The listing below is to be copied in full, line by line.

***** Exercise data *****

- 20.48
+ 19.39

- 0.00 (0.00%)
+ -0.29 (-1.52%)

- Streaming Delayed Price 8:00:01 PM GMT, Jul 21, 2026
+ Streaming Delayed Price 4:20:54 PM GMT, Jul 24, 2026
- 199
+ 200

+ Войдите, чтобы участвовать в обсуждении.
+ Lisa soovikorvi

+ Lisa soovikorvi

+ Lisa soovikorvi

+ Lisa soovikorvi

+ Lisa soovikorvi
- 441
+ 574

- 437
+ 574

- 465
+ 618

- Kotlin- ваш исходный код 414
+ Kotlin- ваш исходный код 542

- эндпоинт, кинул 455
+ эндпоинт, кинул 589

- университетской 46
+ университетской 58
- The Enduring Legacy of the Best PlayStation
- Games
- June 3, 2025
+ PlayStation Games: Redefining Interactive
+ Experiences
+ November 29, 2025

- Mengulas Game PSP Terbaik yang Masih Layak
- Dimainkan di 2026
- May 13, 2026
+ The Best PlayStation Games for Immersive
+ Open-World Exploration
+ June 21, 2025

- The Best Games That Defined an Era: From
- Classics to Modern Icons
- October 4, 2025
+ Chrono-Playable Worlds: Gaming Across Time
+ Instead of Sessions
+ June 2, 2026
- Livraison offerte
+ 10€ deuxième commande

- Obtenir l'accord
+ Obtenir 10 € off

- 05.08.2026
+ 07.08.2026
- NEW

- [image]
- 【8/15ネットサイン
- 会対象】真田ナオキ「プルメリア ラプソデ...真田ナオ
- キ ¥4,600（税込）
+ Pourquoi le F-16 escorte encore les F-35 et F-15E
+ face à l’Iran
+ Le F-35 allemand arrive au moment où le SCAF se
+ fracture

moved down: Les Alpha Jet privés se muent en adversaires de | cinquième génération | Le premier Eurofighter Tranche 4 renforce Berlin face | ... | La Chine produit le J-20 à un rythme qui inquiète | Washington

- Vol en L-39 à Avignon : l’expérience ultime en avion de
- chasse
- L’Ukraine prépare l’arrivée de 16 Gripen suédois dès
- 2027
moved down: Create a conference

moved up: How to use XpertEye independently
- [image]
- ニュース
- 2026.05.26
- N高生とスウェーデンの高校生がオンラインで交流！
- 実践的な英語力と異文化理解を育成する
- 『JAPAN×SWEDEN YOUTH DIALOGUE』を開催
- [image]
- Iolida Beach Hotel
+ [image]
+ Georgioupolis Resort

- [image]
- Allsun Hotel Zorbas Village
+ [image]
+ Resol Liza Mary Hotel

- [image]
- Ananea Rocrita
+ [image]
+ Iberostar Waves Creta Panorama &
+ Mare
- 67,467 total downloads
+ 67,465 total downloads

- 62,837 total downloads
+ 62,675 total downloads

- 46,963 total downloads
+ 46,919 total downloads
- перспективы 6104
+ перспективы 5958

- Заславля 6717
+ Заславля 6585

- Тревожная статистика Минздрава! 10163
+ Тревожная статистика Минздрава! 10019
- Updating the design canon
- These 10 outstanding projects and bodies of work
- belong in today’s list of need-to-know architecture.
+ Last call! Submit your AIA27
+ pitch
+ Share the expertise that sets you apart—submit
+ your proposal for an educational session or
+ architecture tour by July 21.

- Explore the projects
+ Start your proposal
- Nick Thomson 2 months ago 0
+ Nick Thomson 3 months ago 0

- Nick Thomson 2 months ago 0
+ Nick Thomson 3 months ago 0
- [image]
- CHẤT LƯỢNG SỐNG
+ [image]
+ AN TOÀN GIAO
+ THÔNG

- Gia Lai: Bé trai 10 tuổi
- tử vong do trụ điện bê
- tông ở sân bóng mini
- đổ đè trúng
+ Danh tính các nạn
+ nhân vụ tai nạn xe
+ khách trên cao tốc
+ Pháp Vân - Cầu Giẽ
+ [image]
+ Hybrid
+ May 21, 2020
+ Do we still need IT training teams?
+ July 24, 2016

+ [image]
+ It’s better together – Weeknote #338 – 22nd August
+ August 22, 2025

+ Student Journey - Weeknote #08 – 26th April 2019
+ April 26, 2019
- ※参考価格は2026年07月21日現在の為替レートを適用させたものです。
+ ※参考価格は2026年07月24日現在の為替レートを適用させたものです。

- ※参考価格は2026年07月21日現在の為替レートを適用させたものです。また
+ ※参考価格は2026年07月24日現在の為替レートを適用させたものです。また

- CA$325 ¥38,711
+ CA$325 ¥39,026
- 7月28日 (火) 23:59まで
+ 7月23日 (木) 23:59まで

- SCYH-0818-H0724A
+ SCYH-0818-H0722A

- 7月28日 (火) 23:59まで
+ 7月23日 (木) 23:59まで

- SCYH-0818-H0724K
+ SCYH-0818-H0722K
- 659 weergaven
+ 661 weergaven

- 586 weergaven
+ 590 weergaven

*****

▶ _Answer to this task_:
- 20.48
+ 19.39

- 0.00 (0.00%)
+ -0.29 (-1.52%)

- Streaming Delayed Price 8:00:01 PM GMT, Jul 21, 2026
+ Streaming Delayed Price 4:20:54 PM GMT, Jul 24, 2026
- 199
+ 200

+ Войдите, чтобы участвовать в обсуждении.
+ Lisa soovikorvi

+ Lisa soovikorvi

+ Lisa soovikorvi

+ Lisa soovikorvi

+ Lisa soovikorvi
- 441
+ 574

- 437
+ 574

- 465
+ 618

- Kotlin- ваш исходный код 414
+ Kotlin- ваш исходный код 542

- эндпоинт, кинул 455
+ эндпоинт, кинул 589

- университетской 46
+ университетской 58
- The Enduring Legacy of the Best PlayStation
- Games
- June 3, 2025
+ PlayStation Games: Redefining Interactive
+ Experiences
+ November 29, 2025

- Mengulas Game PSP Terbaik yang Masih Layak
- Dimainkan di 2026
- May 13, 2026
+ The Best PlayStation Games for Immersive
+ Open-World Exploration
+ June 21, 2025

- The Best Games That Defined an Era: From
- Classics to Modern Icons
- October 4, 2025
+ Chrono-Playable Worlds: Gaming Across Time
+ Instead of Sessions
+ June 2, 2026
- Livraison offerte
+ 10€ deuxième commande

- Obtenir l'accord
+ Obtenir 10 € off

- 05.08.2026
+ 07.08.2026
- NEW

- [image]
- 【8/15ネットサイン
- 会対象】真田ナオキ「プルメリア ラプソデ...真田ナオ
- キ ¥4,600（税込）
+ Pourquoi le F-16 escorte encore les F-35 et F-15E
+ face à l’Iran
+ Le F-35 allemand arrive au moment où le SCAF se
+ fracture

moved down: Les Alpha Jet privés se muent en adversaires de | cinquième génération | Le premier Eurofighter Tranche 4 renforce Berlin face | ... | La Chine produit le J-20 à un rythme qui inquiète | Washington

- Vol en L-39 à Avignon : l’expérience ultime en avion de
- chasse
- L’Ukraine prépare l’arrivée de 16 Gripen suédois dès
- 2027
moved down: Create a conference

moved up: How to use XpertEye independently
- [image]
- ニュース
- 2026.05.26
- N高生とスウェーデンの高校生がオンラインで交流！
- 実践的な英語力と異文化理解を育成する
- 『JAPAN×SWEDEN YOUTH DIALOGUE』を開催
- [image]
- Iolida Beach Hotel
+ [image]
+ Georgioupolis Resort

- [image]
- Allsun Hotel Zorbas Village
+ [image]
+ Resol Liza Mary Hotel

- [image]
- Ananea Rocrita
+ [image]
+ Iberostar Waves Creta Panorama &
+ Mare
- 67,467 total downloads
+ 67,465 total downloads

- 62,837 total downloads
+ 62,675 total downloads

- 46,963 total downloads
+ 46,919 total downloads
- перспективы 6104
+ перспективы 5958

- Заславля 6717
+ Заславля 6585

- Тревожная статистика Минздрава! 10163
+ Тревожная статистика Минздрава! 10019
- Updating the design canon
- These 10 outstanding projects and bodies of work
- belong in today’s list of need-to-know architecture.
+ Last call! Submit your AIA27
+ pitch
+ Share the expertise that sets you apart—submit
+ your proposal for an educational session or
+ architecture tour by July 21.

- Explore the projects
+ Start your proposal
- Nick Thomson 2 months ago 0
+ Nick Thomson 3 months ago 0

- Nick Thomson 2 months ago 0
+ Nick Thomson 3 months ago 0
- [image]
- CHẤT LƯỢNG SỐNG
+ [image]
+ AN TOÀN GIAO
+ THÔNG

- Gia Lai: Bé trai 10 tuổi
- tử vong do trụ điện bê
- tông ở sân bóng mini
- đổ đè trúng
+ Danh tính các nạn
+ nhân vụ tai nạn xe
+ khách trên cao tốc
+ Pháp Vân - Cầu Giẽ
+ [image]
+ Hybrid
+ May 21, 2020
+ Do we still need IT training teams?
+ July 24, 2016

+ [image]
+ It’s better together – Weeknote #338 – 22nd August
+ August 22, 2025

+ Student Journey - Weeknote #08 – 26th April 2019
+ April 26, 2019
- ※参考価格は2026年07月21日現在の為替レートを適用させたものです。
+ ※参考価格は2026年07月24日現在の為替レートを適用させたものです。

- ※参考価格は2026年07月21日現在の為替レートを適用させたものです。また
+ ※参考価格は2026年07月24日現在の為替レートを適用させたものです。また

- CA$325 ¥38,711
+ CA$325 ¥39,026
- 7月28日 (火) 23:59まで
+ 7月23日 (木) 23:59まで

- SCYH-0818-H0724A
+ SCYH-0818-H0722A

- 7月28日 (火) 23:59まで
+ 7月23日 (木) 23:59まで

- SCYH-0818-H0724K
+ SCYH-0818-H0722K
- 659 weergaven
+ 661 weergaven

- 586 weergaven
+ 590 weergaven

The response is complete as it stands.